* _Activity_
The response must be made up of the lines in the entries below that contain "solid".

* _Recorded data_
——————

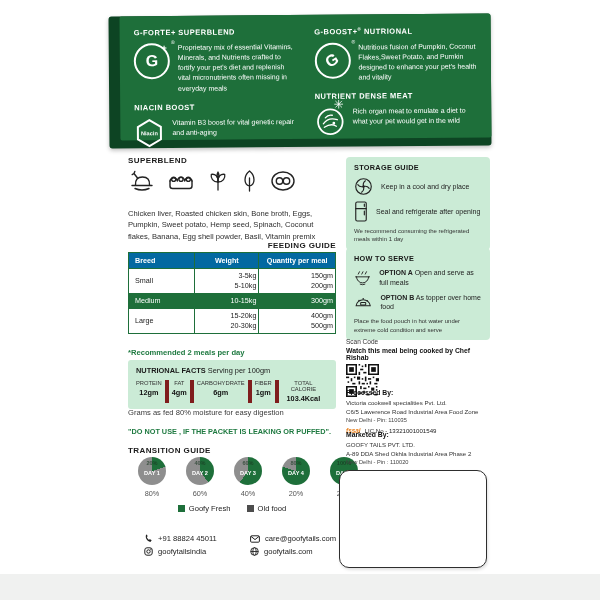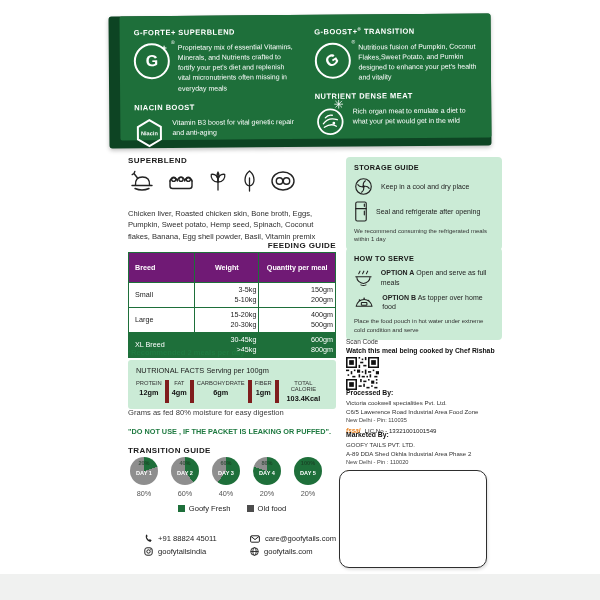--- a/index.html
+++ b/index.html
@@ -128,7 +128,7 @@
       <div class="gcol">
         <div class="gtitle">
           <span>G-BOOST+</span><sup>®</sup>
-          <span>TRANSITION</span>
+          <span>NUTRIONAL</span>
         </div>
         <div class="grow">
           <div class="glogo">

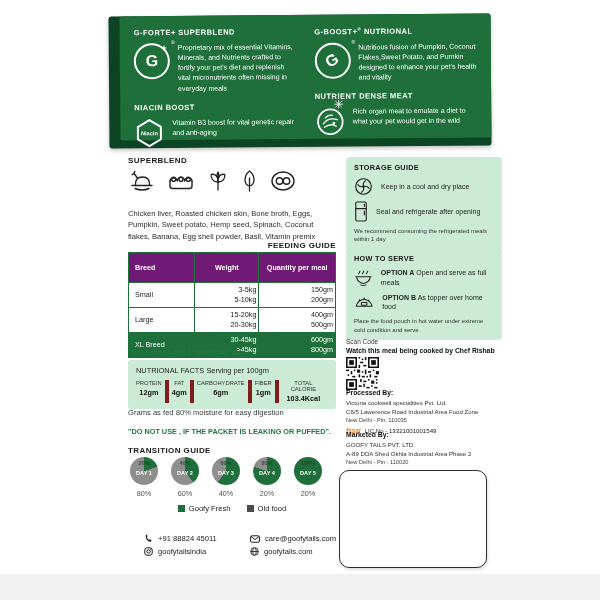--- a/index.html
+++ b/index.html
@@ -72,7 +72,7 @@
 
   
   .rightcol{position:absolute;left:346px;top:155px;width:144px;}
-  .rc{position:absolute;left:0;width:156px;box-sizing:border-box;}
+  .rc{position:absolute;left:0;width:144px;box-sizing:border-box;}
   .gbox{background:#cbebd6;border-radius:4px;padding:6px 8px;}
   .gbox h4{font-size:7.3px;font-weight:bold;margin:0 0 5px;color:#161616;letter-spacing:.3px;}
   .gitem{display:flex;gap:8px;align-items:center;margin-bottom:5px;}

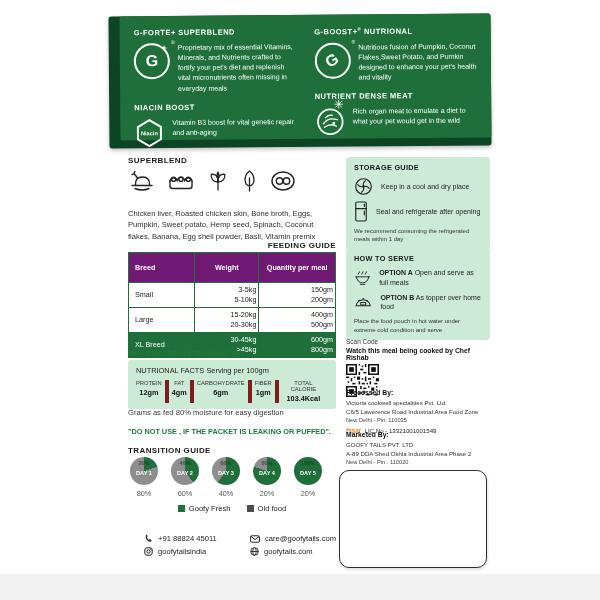--- a/index.html
+++ b/index.html
@@ -34,7 +34,7 @@
   .ing-text{font-size:7.6px;line-height:1.5;color:#2d2d2d;}
 
   table.feed{width:100%;border-collapse:collapse;border:1.6px solid #1e6f3a;}
-  .feed th{background:#701a75;color:#fff;font-size:7.2px;font-weight:bold;padding:10px 2px;
+  .feed th{background:#0369a1;color:#fff;font-size:7.2px;font-weight:bold;padding:3px 2px;
            border:1px solid #1e6f3a;text-align:center;}
   .feed th.l,.feed td.l{text-align:left;padding-left:6px;}
   .feed td{font-size:7.2px;padding:2px;border:1px solid #1e6f3a;text-align:right;

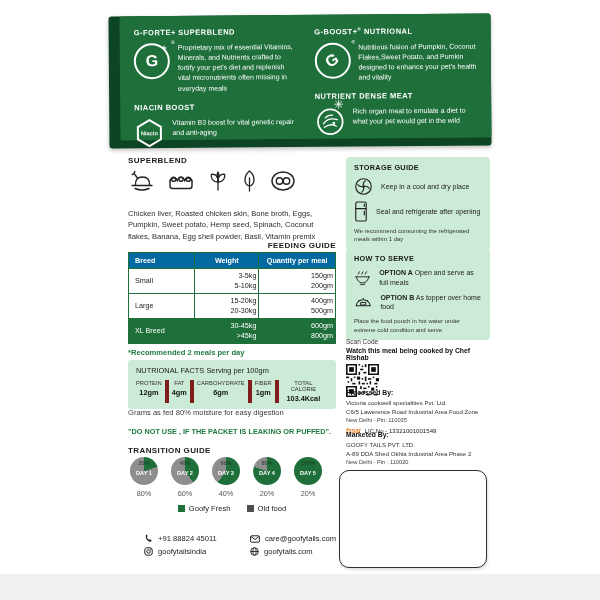--- a/index.html
+++ b/index.html
@@ -230,6 +230,11 @@
 5-10kg</td>
         <td>150gm
 200gm</td>
+      </tr>
+      <tr class="green">
+        <td class="l">Medium</td>
+        <td>10-15kg</td>
+        <td>300gm</td>
       </tr>
       <tr>
         <td class="l">Large</td>

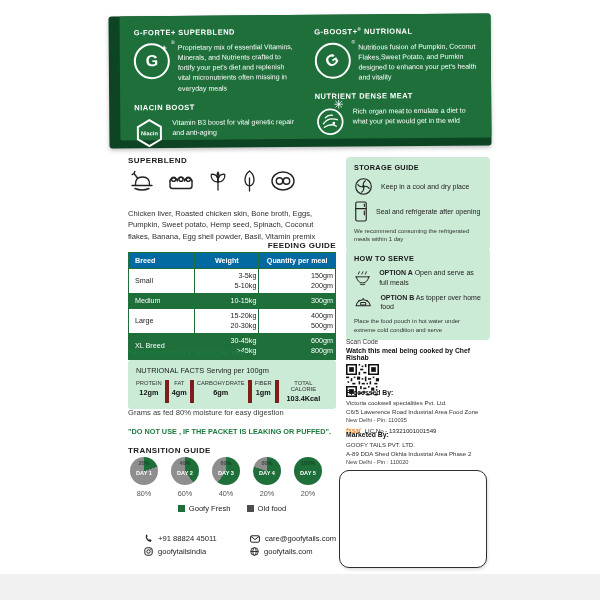--- a/index.html
+++ b/index.html
@@ -242,13 +242,6 @@
 20-30kg</td>
         <td>400gm
 500gm</td>
-      </tr>
-      <tr class="green">
-        <td class="l">XL Breed</td>
-        <td>30-45kg
-&gt;45kg</td>
-        <td>600gm
-800gm</td>
       </tr>
     </tbody>
       </table>

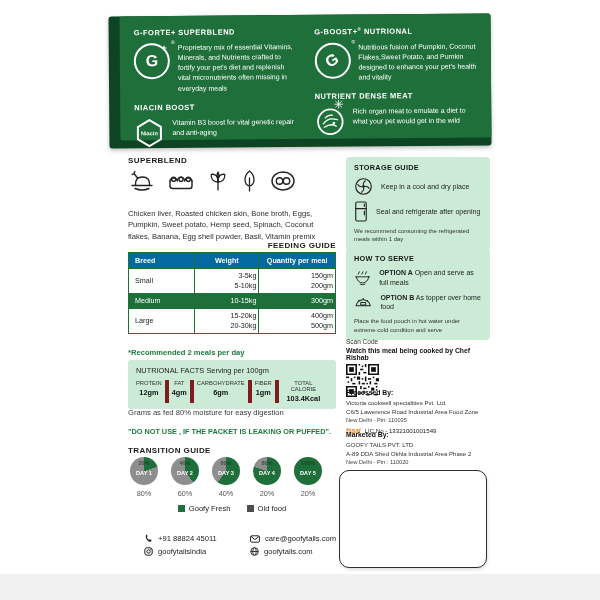--- a/index.html
+++ b/index.html
@@ -45,7 +45,7 @@
 
   .nutri{background:#cbebd6;border-radius:3px;padding:6px 8px;box-sizing:border-box;}
   .nutri-title-row{font-size:7.4px;margin-bottom:5px;color:#1b1b1b;}
-  .nutri-title{font-weight:normal;}
+  .nutri-title{font-weight:bold;}
   .nutri-items{display:flex;justify-content:flex-start;}
   .nutri-item{text-align:center;padding:0 3px;border-left:4px solid #7f1d1d;}
   .nutri-item:first-child{border-left:none;padding-left:0;}

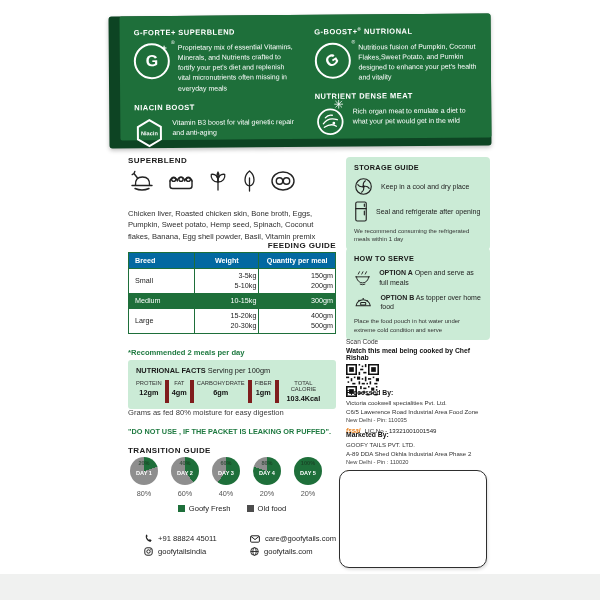--- a/index.html
+++ b/index.html
@@ -55,7 +55,7 @@
   .moist{font-size:7.6px;color:#3a3a3a;}
   .warn{font-size:7.3px;font-weight:bold;color:#1f7a41;}
 
-  .trans-circles{display:flex;gap:13px;margin-left:2px;}
+  .trans-circles{display:flex;gap:20px;margin-left:10px;}
   .day{width:28px;text-align:center;}
   .pie{width:28px;height:28px;border-radius:50%;position:relative;}
   .pie .ptop{position:absolute;top:3px;left:0;right:0;font-size:5.6px;font-weight:bold;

——————

* _Response below_
   table.feed{width:100%;border-collapse:collapse;border:1.6px solid #1e6f3a;}
            border:1px solid #1e6f3a;text-align:center;}
   .feed td{font-size:7.2px;padding:2px;border:1px solid #1e6f3a;text-align:right;
   .nutri-item{text-align:center;padding:0 3px;border-left:4px solid #7f1d1d;}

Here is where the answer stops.